Gluten is widely recognized as a water-insoluble network containing a complex physico-chemical system of flour components composed of polymeric glutenin and monomeric gliadins (Bietz and Wall 1972). The dough-mixing properties of flours are largely determined by gluten proteins. Glutenin is known to provide elasticity whereas gliadins mainly influence the extensibility and viscosity of the dough system (Finney 1943; Wall 1979; Mills et al 1990). Due to their recognized major impact on the bread-making process, these proteins have received a great deal of attention in the last two decades. Since the first genetic studies (Payne et al 1979; Burnouf and Bouriquet 1980), in which some high-molecular-weight subunits of glutenin (HMW-GS) were seen to be significantly correlated with the better technological values of bread wheat, many studies have been performed both on HMW-GS and low-molecular-weight glutenin subunits (LMW-GS). Gliadins are inherited at more complex Gli-1 and Gli-2 loci and they are much more polymorphic than the glutenin subunits, which are encoded at the Glu-1 and Glu-3 loci; consequently, the gliadins did not receive as much attention.

Although many points concerning the regulation of storage-protein synthesis and molecular events associated with glutenin polymerization remain unknown, the rheological properties of the gluten network are now predominantly attributed to glutenins. Gliadins, which represent approximately 50% of the gluten proteins, are often considered as merely acting as dilutents (MacRitchie 1992). From the standpoint of intercultivar differences, gliadins are considered to have an insignificant effect on dough rheology and their involvement in most of the wheat end uses, particularly in dough formation and swelling during baking, are still not well understood.

Pioneering studies, based on fractionation/reconstitution experiments, revealed the importance of gliadins in bread-making quality (Finney 1943, 1971; Hoseney et al 1969; MacRitchie 1987) and provided some evidence (not statistically based) of gliadin functionality in the end-use quality of wheat (Preston et al 1975; Kim et al 1988; MacRitchie et al 1990; van Lonkhuijsen et al 1992; Weegels et al 1994; Sapirstein and Fu 1996; Fido et al 1997; Hussain and Lukow 1997; Uthayakumaran et al 2001). The above-mentioned studies also resulted in some controversy, probably because extracting procedures may alter the functionality of the components and also because the genetic allelic differences were not taken into account. Higher gliadin contents were generally recognized to have a negative effect on dough strength and to be associated with higher viscosity and sometimes with lower loaf volume.
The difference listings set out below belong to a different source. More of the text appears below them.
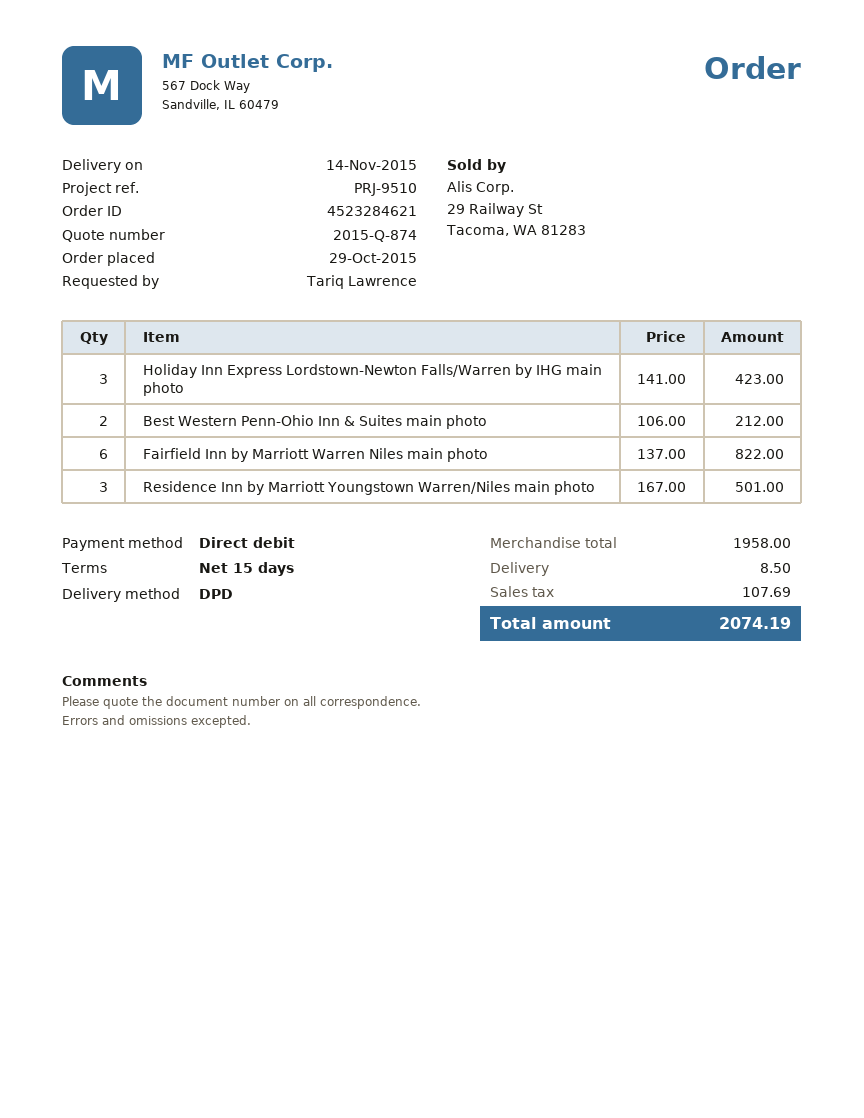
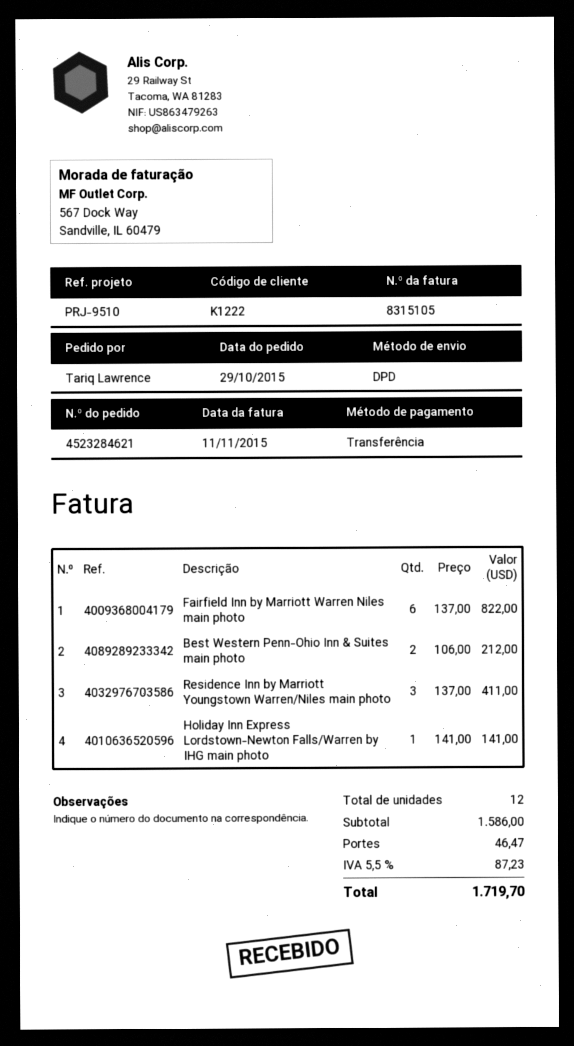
payment method: direct debit -> bank transfer
Holiday Inn Express Lordstown-Newton Falls/Warren by IHG main photo: 3 x 141.00 = 423.00 -> 1 x 141.00 = 141.00
Residence Inn by Marriott Youngstown Warren/Niles main photo: 3 x 167.00 = 501.00 -> 3 x 137.00 = 411.00
subtotal: 1958.00 -> 1586.00
shipping: 8.50 -> 46.47
tax: 107.69 -> 87.23
total: 2074.19 -> 1719.70

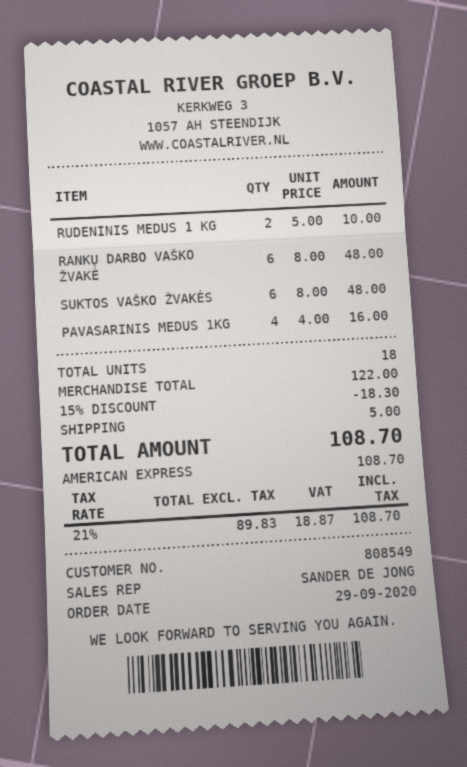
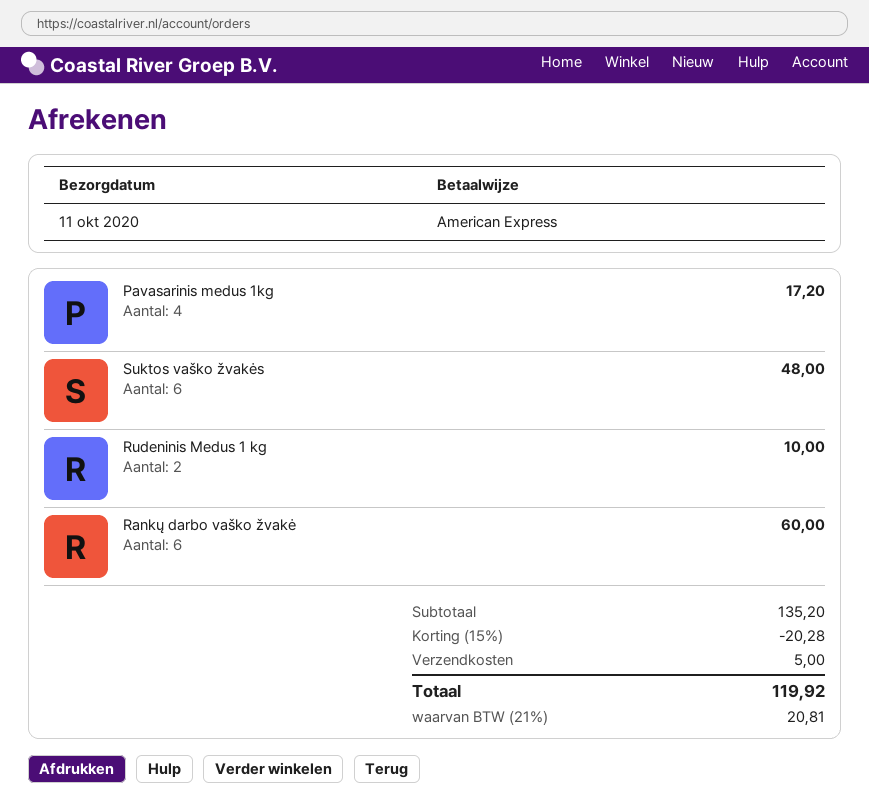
RANKŲ DARBO VAŠKO ŽVAKĖ: 6 for 48.00 -> 6 for 60.00
PAVASARINIS MEDUS 1KG: 4 for 16.00 -> 4 for 17.20
subtotal: 122.00 -> 135.20
discount: 15% = 18.30 -> 15% = 20.28
tax: 21% = 18.87 -> 21% = 20.81
total: 108.70 -> 119.92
Changes in the polyacrylamide electrophoresis patterns and HPLC profiles were also observed between gliadin fractions during baking and cookie making (Schofield et al 1983; Menkovska et al 1988; Pomeranz et al 1989). However, the purpose of our review is not to discuss these controversial findings, but rather to develop the genetic approach, which is complementary to reconstitution experiments, with statistical analyses performed between gliadin alleles and technological tests. The nomenclature of the gliadin alleles, cited in our review, is adopted from Metakovsky (1991).